D-Separation & Causal Effect Estimation

Theoretical Background

D-Separation:

X and Y are d-separated given Z if all paths between X and Y are blocked by Z if and only if:

  1. a middle node of a chain (X → B → Y) or a fork (X ← B → Y) is conditioned on (i.e. it is in Z)

  2. a middle node of a collider (X → B ← Y) is not conditioned on (i.e. is not in Z), and no descendant of B is in Z.

If Z blocks every path between two nodes X and Y, then X and Y are d-separated conditioning on Z and thus are conditionally independent on Z.

Adjustment Formula:

P(Ydo(X=x))=zP(YX=x,Z=z)P(Z=z)P(Y | \text{do}(X = x)) = \sum_z P(Y | X = x, Z = z) P(Z = z)

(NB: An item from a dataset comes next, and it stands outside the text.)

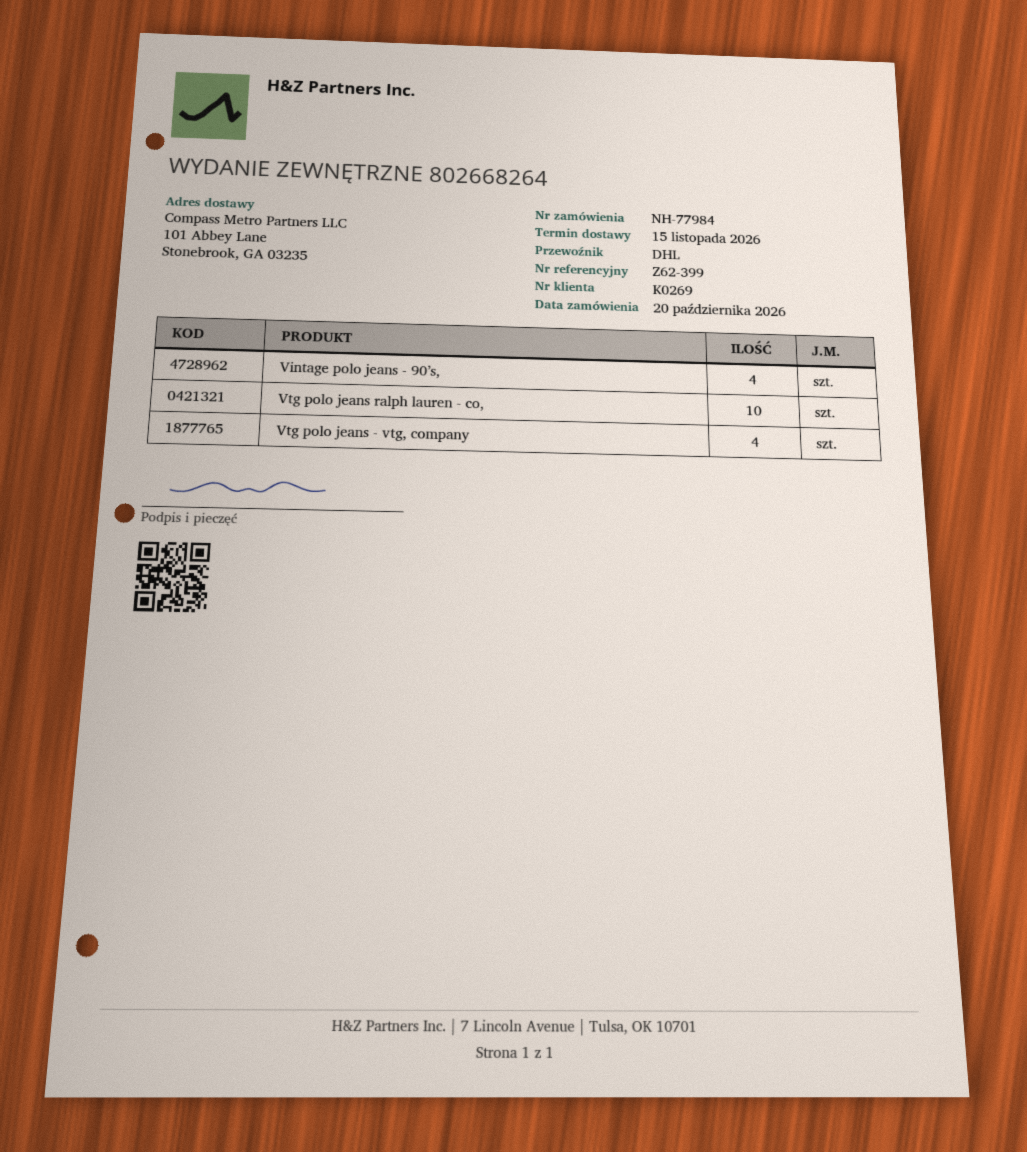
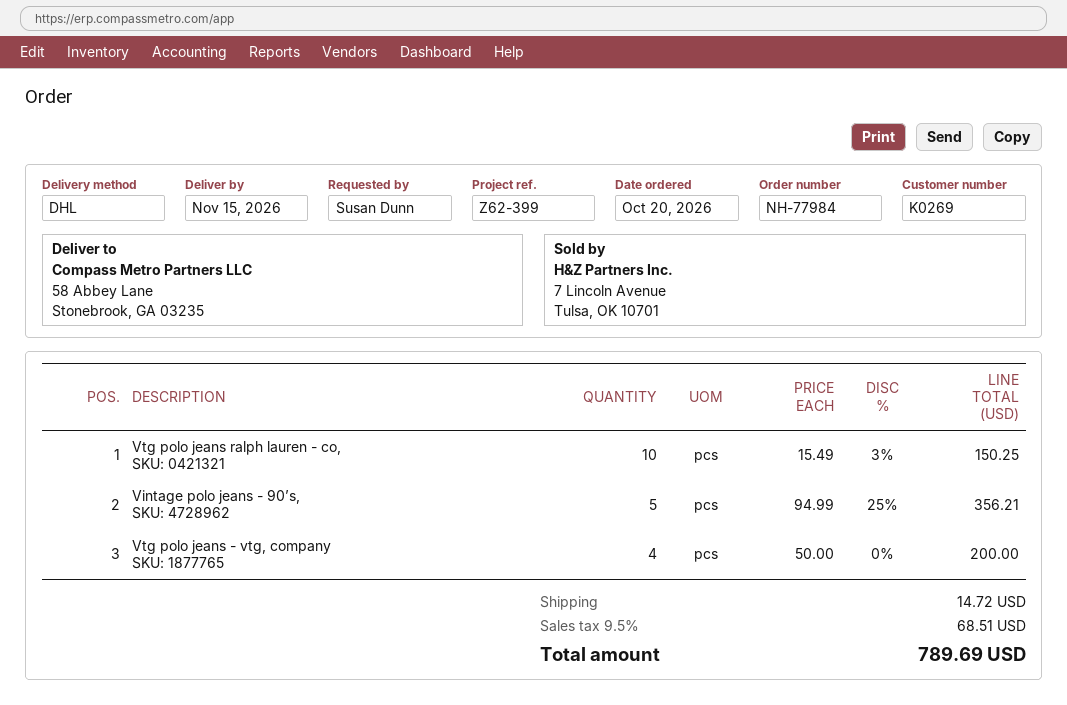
ship to: 101 Abbey Lane, Stonebrook, GA 03235 -> 58 Abbey Lane, Stonebrook, GA 03235
Vintage polo jeans - 90’s,: 4 -> 5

Backdoor Criterion: Z satisfies backdoor criterion if:

  1. Z blocks all backdoor paths from X to Y

  2. Z does not contain any descendants of X

Learning Objectives

  • Know D-Separation

  • Estimate causal effect using the adjustment formula

  • Define adjustment sets with the backdoor criterion

library(gRbase)
# List all nodes with their parents
g <- dag("A",c("B","A","E"),c("C","A","B","D"),c("D","B"),c("E"))
d.separates <- function(a,b,c,dag){
    separates(a,b,c, moralize(ancestralGraph(union(union(a,b),c),dag)))
}
plot(g)
cat("Are E and D d-separated by Z = {B}?", d.separates("E", "D", c("B"), g), "\n")
cat("Are E and C d-separated by Z = {A}?", d.separates("E", "C", c("A"), g), "\n")
cat("Are A and D d-separated by Z = {B, C}?", d.separates("A", "D", c("B", "C"), g), "\n")
Are E and D d-separated by Z = {B}? TRUE 
Are E and C d-separated by Z = {A}? FALSE 
Are A and D d-separated by Z = {B, C}? FALSE 
Plot with title “”

Structural Causal Models

Theoretical Background

Linear SCM:

X=fX(EX)W=5X+10Z+EWY=12W+EY\begin{aligned} X &= f_X(E_X) \\ W &= 5X + 10Z + E_W \\ Y &= 12W + E_Y \end{aligned}

Direct vs. Total Effects:

  • Total: Effect through all paths

  • Direct: Effect through direct path only

Learning Objectives

  • Be familiar with (linear) structural causal models

  • Understand direct and total causal effects

  • Estimate direct and total causal effect from linear SCM

Key R Code Snippets

library(gRbase)
library(igraph)

set.seed(253)

g <- dag(
  c("Study", "Teacher", "Prior", "Attendance"),
  c("Attendance", "Prior", "Teacher"),
  c("Exam", "Study", "Prior")
)
E(g)$weight <- c(-5, -3, -3, -2, 4, 8, 3)
plot(g, edge.label = E(g)$weight)

n <- 1000000  # Sample size

# Simulate data from the SCM (using the DAG's coefficients)
prior      <- rnorm(n)
teacher    <- rnorm(n)
attendance <- -2 * prior + 4 * teacher + rnorm(n)
study      <- -3 * prior - 5 * teacher + -3 * attendance + rnorm(n)
exam       <- 3 * prior + 8 * study + rnorm(n)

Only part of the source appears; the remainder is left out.